Shakespeare has fashioned much of the way we think about narratives in general and his impact on cinema is analogously ubiquitous. His major plays are imperative to revenge narratives and it is not unexpected innumerable gangster films with a descendent narrative trajectory charting the tragic demise of the anti-hero can be traced to classically entrenched and abstruse figures like Hamlet. It is not just popular genres that are beholden to Shakespeare’s plays but melodrama and its rigorous inflection on family and women have antecedents in early storytelling techniques. Haider, a fearless reworking of Hamlet, is director Vishal Bhardwaj’s (VB) third Shakespeare adaptation, and sees him at his most political affianced. Inadvertently, engagement with the issue of Kashmir has divided Indian film critics. Bhardwaj’s bold ideological stance is in the eyes of some a questionable one as he refuses to take sides, instead defining the issue of Kashmir as an on going potentially Marxist struggle for self determination. VB intelligently uses Hamlet as a framework to foreground indigenous Kashmiri identity, that is rendered invisible by militancy, extremism and nationalist politics, into something normal, tangible and human.
VB chooses 1995 as a time frame when Kashmiri militancy was on the rise but by placing Haider (Shahid Kapoor) at the axis of the conflict is a adroit move as this lets VB take a more pluralist line to the political situation, generating a discourse censuring both Pakistani cross border fundamentalism and the repressive torture tactics of the Indian army as inseparably allied in upholding a ghastly hegemonic ancient precedent in which the entire issue of Kashmir becomes obfuscated in an narcissistic clash of national sentimentalities. This is no better articulated than in the pantomime sequence in which a newly radicalised Haider having returned from meeting Roodharr (Irfan Khan) and ascertaining the indeterminate truth about his Uncle having murdered his father, the militant, who sympathised with the Kashmiri struggle for independence, performs a madcap enactment in which he derides the nonexistence of the Kashmiri people, their identity erased from a divergence in which all that is heard are the voices of intemperance.
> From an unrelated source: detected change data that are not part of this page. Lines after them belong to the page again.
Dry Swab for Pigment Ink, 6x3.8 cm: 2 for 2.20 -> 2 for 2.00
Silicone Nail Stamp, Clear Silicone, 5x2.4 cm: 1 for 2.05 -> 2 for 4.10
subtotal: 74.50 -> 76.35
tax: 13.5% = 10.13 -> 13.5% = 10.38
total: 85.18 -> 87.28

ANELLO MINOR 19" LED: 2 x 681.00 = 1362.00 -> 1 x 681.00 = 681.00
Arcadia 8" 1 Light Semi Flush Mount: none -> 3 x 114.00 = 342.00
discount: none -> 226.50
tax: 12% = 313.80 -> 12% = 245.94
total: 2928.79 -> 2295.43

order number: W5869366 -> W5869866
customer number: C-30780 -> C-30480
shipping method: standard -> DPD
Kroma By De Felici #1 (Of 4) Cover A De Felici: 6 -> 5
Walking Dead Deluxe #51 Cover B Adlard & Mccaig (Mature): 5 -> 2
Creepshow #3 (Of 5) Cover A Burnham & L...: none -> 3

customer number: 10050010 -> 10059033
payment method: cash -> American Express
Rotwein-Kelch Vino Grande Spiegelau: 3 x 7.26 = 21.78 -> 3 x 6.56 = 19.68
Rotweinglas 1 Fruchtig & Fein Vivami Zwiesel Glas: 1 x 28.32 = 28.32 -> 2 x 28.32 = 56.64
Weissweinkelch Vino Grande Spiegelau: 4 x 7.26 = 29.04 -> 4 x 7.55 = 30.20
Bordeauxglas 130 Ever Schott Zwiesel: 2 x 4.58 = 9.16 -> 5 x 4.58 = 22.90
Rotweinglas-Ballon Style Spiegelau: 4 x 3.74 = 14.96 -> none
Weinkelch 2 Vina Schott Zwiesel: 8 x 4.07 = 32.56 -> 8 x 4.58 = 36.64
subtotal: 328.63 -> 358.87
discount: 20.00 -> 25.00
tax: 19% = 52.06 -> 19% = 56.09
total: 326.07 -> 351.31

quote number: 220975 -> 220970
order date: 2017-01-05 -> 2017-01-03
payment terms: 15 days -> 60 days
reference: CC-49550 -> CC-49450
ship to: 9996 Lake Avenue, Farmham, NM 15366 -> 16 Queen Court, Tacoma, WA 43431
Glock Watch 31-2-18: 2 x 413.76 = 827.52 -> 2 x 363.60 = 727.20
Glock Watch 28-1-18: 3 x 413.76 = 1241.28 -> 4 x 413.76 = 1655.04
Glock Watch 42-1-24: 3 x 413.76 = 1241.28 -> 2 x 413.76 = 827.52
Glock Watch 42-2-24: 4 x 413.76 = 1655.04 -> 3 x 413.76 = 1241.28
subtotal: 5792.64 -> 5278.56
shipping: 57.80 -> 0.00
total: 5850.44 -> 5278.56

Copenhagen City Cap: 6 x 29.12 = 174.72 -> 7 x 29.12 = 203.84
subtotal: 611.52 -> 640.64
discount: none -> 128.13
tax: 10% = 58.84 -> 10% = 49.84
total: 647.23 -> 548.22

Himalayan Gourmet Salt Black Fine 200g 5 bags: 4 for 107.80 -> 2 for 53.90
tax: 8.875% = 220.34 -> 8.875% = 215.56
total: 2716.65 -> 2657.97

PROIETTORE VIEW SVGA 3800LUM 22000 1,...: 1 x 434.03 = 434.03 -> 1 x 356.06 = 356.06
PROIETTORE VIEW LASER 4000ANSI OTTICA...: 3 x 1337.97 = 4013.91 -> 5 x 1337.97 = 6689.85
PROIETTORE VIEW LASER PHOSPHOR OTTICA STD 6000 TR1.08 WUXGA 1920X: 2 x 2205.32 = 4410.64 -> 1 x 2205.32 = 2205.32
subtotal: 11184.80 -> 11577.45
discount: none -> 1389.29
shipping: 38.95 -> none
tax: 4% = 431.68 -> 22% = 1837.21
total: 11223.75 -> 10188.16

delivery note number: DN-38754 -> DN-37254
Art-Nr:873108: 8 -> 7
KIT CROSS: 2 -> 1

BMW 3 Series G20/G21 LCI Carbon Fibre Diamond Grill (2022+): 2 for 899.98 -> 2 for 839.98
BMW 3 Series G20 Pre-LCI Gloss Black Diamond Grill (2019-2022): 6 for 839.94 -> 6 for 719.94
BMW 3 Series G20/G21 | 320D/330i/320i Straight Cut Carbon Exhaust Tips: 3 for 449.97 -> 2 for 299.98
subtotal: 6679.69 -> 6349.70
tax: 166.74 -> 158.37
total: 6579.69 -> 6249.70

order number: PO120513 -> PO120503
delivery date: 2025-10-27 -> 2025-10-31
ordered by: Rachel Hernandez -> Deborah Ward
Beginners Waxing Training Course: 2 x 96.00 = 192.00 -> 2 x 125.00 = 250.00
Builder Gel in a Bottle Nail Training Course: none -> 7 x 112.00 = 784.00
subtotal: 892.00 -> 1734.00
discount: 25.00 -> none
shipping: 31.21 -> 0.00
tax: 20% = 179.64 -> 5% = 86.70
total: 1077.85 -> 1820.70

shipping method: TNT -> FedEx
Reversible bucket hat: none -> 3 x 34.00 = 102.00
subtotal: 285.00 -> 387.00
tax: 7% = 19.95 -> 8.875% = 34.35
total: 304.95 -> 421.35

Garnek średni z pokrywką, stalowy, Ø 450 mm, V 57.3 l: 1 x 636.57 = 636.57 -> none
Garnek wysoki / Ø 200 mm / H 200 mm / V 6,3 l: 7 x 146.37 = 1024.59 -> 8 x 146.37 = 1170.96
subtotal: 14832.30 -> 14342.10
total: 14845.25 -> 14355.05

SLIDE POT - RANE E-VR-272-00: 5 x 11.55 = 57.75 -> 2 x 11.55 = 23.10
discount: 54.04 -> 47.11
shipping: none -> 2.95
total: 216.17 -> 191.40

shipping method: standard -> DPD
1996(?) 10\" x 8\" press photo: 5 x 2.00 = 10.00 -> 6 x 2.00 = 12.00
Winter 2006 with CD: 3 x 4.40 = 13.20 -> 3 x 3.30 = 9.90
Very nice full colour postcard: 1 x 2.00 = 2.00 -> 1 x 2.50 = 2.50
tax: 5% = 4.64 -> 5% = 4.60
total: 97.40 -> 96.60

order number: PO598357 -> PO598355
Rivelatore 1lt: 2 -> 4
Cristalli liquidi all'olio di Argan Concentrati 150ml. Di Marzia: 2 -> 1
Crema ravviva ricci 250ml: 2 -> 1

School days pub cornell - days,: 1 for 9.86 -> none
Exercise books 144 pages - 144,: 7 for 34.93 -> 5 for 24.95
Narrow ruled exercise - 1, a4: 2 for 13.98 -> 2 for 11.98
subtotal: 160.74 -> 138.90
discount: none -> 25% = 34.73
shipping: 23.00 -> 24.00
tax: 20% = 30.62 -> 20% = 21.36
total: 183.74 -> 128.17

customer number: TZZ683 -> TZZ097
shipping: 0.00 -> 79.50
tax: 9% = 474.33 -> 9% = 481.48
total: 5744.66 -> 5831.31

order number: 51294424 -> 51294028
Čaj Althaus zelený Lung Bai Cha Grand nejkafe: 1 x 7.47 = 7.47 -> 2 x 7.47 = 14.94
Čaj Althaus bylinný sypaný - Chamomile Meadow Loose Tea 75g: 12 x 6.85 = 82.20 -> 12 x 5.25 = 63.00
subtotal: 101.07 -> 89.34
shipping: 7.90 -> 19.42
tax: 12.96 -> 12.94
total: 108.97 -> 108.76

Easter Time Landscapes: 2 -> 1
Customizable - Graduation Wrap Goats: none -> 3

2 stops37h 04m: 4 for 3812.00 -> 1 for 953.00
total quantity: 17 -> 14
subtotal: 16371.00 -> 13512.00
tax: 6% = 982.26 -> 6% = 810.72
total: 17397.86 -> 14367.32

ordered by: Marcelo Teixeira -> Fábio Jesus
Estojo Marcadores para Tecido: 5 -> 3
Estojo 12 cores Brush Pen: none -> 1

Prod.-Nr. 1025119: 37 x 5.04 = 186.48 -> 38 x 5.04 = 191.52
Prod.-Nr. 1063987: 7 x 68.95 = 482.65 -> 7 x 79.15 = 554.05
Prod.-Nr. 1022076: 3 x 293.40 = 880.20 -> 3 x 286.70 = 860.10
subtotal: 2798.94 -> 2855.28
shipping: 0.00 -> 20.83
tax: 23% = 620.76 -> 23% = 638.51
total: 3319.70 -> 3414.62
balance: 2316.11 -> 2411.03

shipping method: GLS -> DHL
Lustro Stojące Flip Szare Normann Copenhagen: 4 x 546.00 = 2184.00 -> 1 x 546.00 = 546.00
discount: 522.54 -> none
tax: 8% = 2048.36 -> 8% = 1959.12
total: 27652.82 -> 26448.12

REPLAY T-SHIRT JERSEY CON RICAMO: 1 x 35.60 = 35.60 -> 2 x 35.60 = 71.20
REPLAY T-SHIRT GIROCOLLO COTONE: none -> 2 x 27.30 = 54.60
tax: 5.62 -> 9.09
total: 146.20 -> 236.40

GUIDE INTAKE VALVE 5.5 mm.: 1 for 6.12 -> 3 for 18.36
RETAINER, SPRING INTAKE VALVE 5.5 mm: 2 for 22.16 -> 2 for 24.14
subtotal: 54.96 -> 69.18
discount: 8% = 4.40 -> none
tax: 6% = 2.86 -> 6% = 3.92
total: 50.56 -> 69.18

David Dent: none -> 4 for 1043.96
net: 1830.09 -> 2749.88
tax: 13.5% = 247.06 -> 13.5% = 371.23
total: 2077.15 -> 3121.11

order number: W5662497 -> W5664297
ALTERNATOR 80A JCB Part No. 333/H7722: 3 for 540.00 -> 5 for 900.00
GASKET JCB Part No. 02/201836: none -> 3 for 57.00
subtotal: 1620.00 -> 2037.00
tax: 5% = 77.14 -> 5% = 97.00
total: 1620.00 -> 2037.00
Hamlet is one of the prodigious chronicles about revenge and given the sexual frisson of the mother-son relationship and the Oedipal crisis that it triggers in the play, such an imbroglio of familial emotions seems akin to much of Hindi cinema. In fact, with the ending VB contends the tragic forte of this tale does not reside in the melancholy of Haider but the manifold mother figure of Gertrude, here played so imposingly by Tabu as the suffering wife of a partisan to Kashmiri militancy, who is compromised on all sides to navigate a precocious course through a toxic world of patriarchal antipathies in which the feminine mind, body and soul are inscribed with the valid ethical quandaries of India as nation. Tabu as Ghazala rises from the spectre of old Hindi cinema, merging with the violent politics of the now, materialising as the self sacrificing Mother India and concurrently abjuring memories of Malli in The Terrorist, Meghna in Dil Se and furthermost Veeran (also played by Tabu) in Maachis, a film that reminded me the most of Haider’s despairing political situation and the one that started the career of VB as lyricist.
VB has never really been troubled with creating realist cinema in both aesthetic and thematic terms but the politics of Haider point to a continual authorial concern with living in a new India, which still treats the Other as powerlessly severed from the mainstream. VB is arguably a postmodernist filmmaker in a world in which postmodernism has already had its time. In fact, like his contemporaries including notably Anurag Kashyap, VB’s cinema reproduces the susceptibilities of a cinephile that appreciates the obligation to mix the new with the old yet dispense entirely with hyperbole. This playfulness is evident in VB’s inspired reinterpretation of Rosencrantz and Guildenstern in Haider who are reappear in the guise of Salman & Salman, two devoted Salman Khan buffs, who run a video store and spend their time re-enacting star mannerisms. By lampooning Bollywood cinema cleverly counterpoints the realities of Kashmir, reiterating socio-political priorities are subordinate to escapist ideals unanimous too much of conventional cinema around the world.
Everything that is refreshingly iconoclastic about Haider can in fact be attributed to the song and dance sequence ‘Bismil’ which forms the heart of the film. The song takes place just after Haider’s uncle announces his intent to marry his sister in law who is now officially a widow. In response to his uncle’s calculating moves, Haider uses the song as a platform from which to articulate his misgivings about the marriage, criticise his mother and make clear his intentions to avenge the death of his martyred father. The audacious choreography and piercing lyrics by Gulzar complemented by a raw production design of giant puppets, war paint and religious imagery postulates an incendiary backdrop for a sequence assembled out of an interminably spiteful altercation of gazes. In the hands of someone more orthodox such a song and dance sequence would have been picturised along more conventional lines but VB makes it less of a spectacle and more an essential part of the narrative structure. Like the play, this is a film about uncertainties, both personal and political ones, that also manage to ask the right questions for a change.